Work to be completed:
Find all the lines in the entries below that hold the word "relative" and copy them.

Data provided:

-----

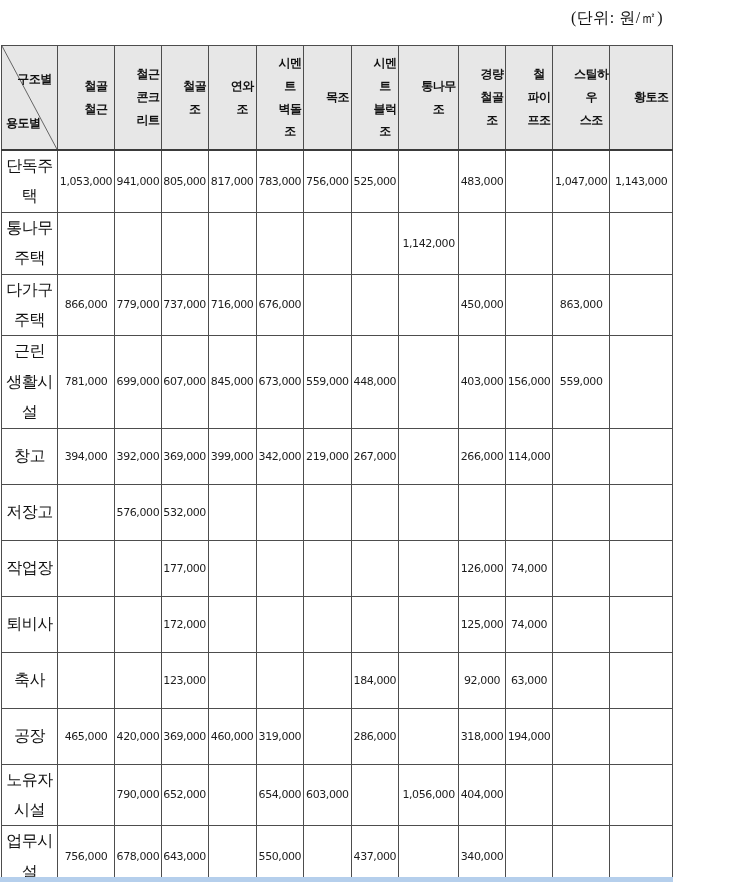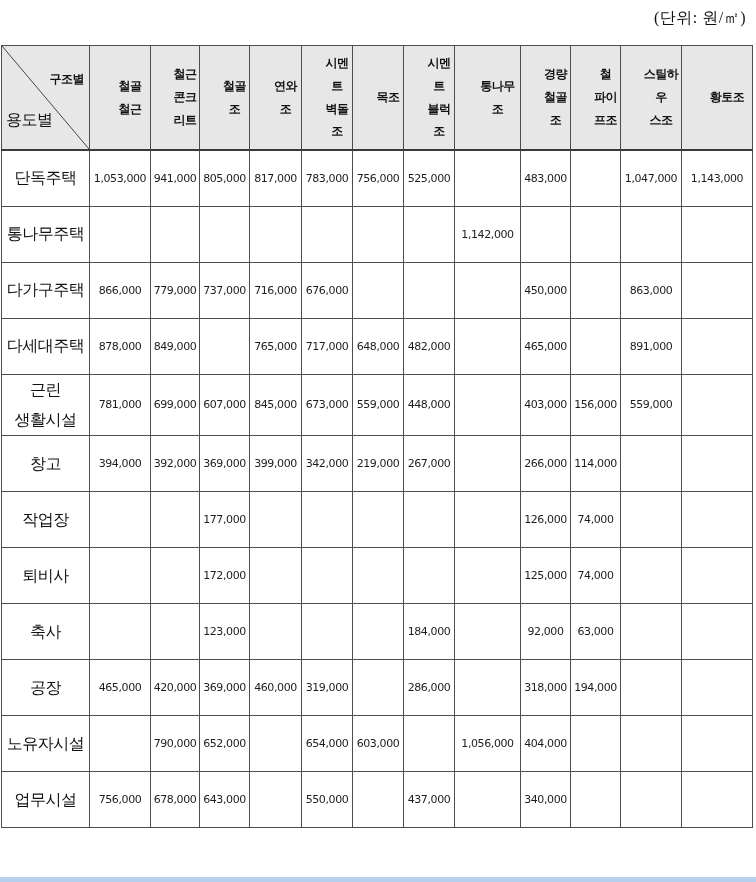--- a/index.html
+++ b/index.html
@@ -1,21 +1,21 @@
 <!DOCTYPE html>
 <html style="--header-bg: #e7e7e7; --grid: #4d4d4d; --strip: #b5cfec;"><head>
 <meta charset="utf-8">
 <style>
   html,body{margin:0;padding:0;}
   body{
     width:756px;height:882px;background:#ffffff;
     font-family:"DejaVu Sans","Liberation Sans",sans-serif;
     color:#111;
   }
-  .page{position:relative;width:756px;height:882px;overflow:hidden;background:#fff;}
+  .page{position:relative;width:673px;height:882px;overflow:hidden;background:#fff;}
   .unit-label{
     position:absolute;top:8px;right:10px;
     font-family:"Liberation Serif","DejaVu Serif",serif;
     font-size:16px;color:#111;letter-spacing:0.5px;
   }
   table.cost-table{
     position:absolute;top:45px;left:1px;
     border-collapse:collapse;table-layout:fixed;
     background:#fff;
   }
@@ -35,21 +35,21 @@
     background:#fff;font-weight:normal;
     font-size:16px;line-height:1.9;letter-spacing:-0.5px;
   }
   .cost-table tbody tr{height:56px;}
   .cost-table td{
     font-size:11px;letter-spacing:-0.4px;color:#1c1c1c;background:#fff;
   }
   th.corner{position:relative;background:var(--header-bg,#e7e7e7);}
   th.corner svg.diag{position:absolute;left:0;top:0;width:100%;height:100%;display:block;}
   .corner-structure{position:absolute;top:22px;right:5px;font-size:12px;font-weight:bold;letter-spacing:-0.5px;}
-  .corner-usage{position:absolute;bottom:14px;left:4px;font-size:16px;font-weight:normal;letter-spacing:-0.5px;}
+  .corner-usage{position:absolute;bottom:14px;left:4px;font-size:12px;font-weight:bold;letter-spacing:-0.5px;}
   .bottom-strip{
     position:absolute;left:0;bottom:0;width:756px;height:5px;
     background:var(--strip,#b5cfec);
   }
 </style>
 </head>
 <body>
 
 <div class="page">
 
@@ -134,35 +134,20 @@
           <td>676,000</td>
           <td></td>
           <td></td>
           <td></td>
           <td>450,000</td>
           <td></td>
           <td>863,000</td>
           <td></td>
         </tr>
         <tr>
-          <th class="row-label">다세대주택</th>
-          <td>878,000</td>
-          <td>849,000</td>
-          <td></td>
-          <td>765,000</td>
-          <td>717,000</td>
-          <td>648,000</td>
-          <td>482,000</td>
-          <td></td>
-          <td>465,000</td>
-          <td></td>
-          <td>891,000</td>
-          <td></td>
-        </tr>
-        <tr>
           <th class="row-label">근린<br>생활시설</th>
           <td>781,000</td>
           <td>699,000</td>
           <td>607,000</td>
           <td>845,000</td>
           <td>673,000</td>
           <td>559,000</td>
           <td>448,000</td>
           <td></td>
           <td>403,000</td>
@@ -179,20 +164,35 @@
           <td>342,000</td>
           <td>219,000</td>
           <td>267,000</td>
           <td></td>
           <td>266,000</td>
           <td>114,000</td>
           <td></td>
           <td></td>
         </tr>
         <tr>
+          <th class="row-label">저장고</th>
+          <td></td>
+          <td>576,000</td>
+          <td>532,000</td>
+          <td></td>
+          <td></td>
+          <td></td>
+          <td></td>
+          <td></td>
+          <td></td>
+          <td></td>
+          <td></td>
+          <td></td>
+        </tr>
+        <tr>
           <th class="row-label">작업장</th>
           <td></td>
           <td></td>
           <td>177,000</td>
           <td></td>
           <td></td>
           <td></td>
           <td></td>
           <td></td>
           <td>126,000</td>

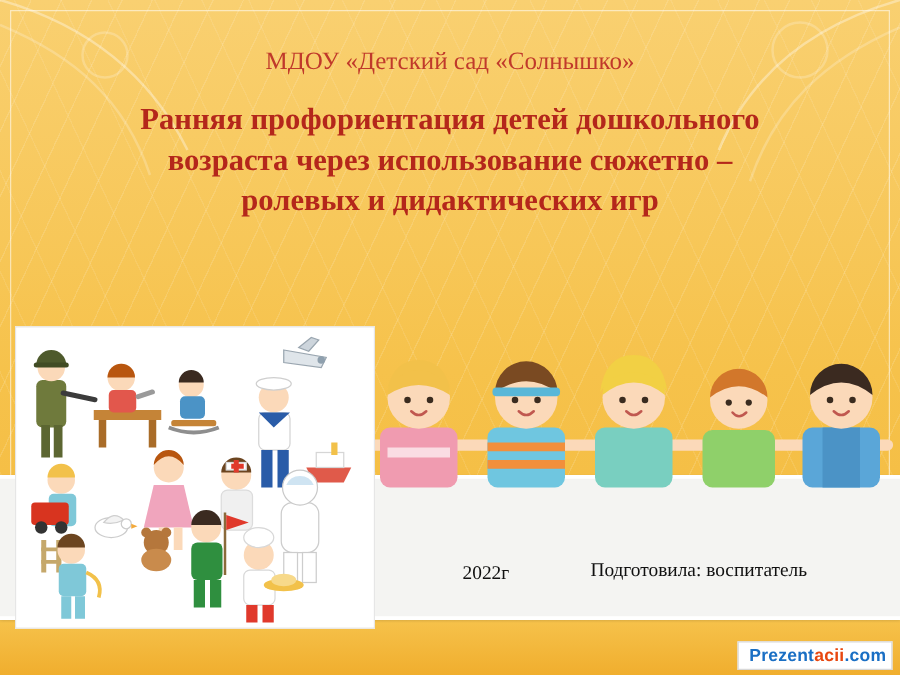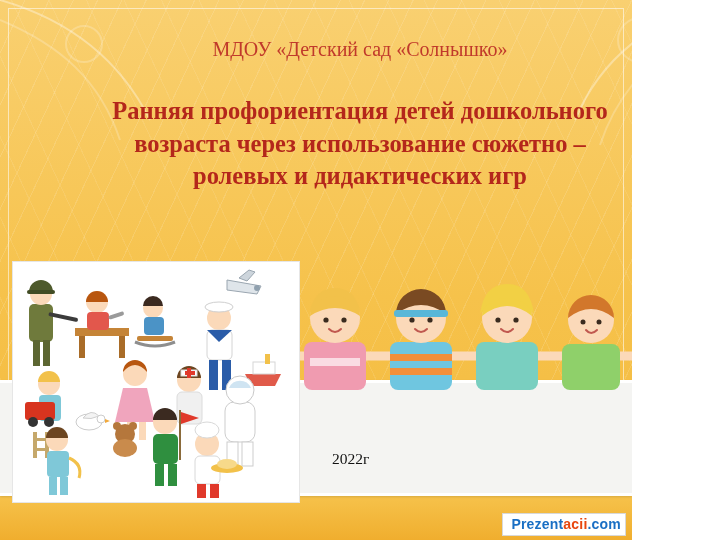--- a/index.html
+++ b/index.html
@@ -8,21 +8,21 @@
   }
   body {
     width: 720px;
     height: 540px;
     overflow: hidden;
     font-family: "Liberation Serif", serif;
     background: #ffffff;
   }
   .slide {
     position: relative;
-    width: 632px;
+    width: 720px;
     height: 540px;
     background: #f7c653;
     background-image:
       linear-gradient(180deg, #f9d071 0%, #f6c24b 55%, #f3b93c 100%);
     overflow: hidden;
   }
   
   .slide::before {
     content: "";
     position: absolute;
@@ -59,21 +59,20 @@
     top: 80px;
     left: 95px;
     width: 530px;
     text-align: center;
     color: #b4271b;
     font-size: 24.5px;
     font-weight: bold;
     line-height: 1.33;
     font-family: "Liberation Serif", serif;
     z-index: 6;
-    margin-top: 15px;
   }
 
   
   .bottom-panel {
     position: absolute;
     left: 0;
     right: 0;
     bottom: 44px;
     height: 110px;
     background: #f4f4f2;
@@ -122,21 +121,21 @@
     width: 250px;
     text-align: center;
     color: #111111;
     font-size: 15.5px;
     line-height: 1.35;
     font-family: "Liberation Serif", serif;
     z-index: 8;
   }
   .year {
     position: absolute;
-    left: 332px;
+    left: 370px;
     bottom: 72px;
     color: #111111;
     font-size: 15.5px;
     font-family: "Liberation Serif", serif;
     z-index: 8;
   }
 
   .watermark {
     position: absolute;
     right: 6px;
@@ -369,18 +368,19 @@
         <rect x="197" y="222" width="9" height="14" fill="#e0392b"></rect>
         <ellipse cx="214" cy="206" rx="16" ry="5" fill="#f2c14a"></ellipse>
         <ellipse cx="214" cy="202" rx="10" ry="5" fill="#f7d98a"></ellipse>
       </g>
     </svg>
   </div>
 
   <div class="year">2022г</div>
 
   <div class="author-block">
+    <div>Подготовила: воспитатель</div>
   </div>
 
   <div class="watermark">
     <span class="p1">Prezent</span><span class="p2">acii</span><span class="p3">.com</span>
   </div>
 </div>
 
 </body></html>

-----

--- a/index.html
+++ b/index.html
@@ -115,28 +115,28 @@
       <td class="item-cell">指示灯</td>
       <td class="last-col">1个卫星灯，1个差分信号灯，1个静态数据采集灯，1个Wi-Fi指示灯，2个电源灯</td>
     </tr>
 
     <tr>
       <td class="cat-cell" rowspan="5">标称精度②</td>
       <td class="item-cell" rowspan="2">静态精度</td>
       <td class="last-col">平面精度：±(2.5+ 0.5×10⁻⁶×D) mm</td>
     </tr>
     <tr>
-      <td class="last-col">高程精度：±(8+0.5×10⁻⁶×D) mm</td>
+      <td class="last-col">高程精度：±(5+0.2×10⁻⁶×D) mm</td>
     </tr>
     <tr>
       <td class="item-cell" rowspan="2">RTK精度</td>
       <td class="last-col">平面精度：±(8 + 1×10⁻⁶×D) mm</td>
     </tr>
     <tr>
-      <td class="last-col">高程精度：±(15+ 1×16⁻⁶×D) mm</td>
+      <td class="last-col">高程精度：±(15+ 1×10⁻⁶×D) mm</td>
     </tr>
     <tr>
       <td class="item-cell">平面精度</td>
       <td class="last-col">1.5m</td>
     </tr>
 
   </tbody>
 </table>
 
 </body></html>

-----

Answer to the exercise:
-  .page{position:relative;width:756px;height:882px;overflow:hidden;background:#fff;}
+  .page{position:relative;width:673px;height:882px;overflow:hidden;background:#fff;}
   th.corner{position:relative;background:var(--header-bg,#e7e7e7);}
     position: relative;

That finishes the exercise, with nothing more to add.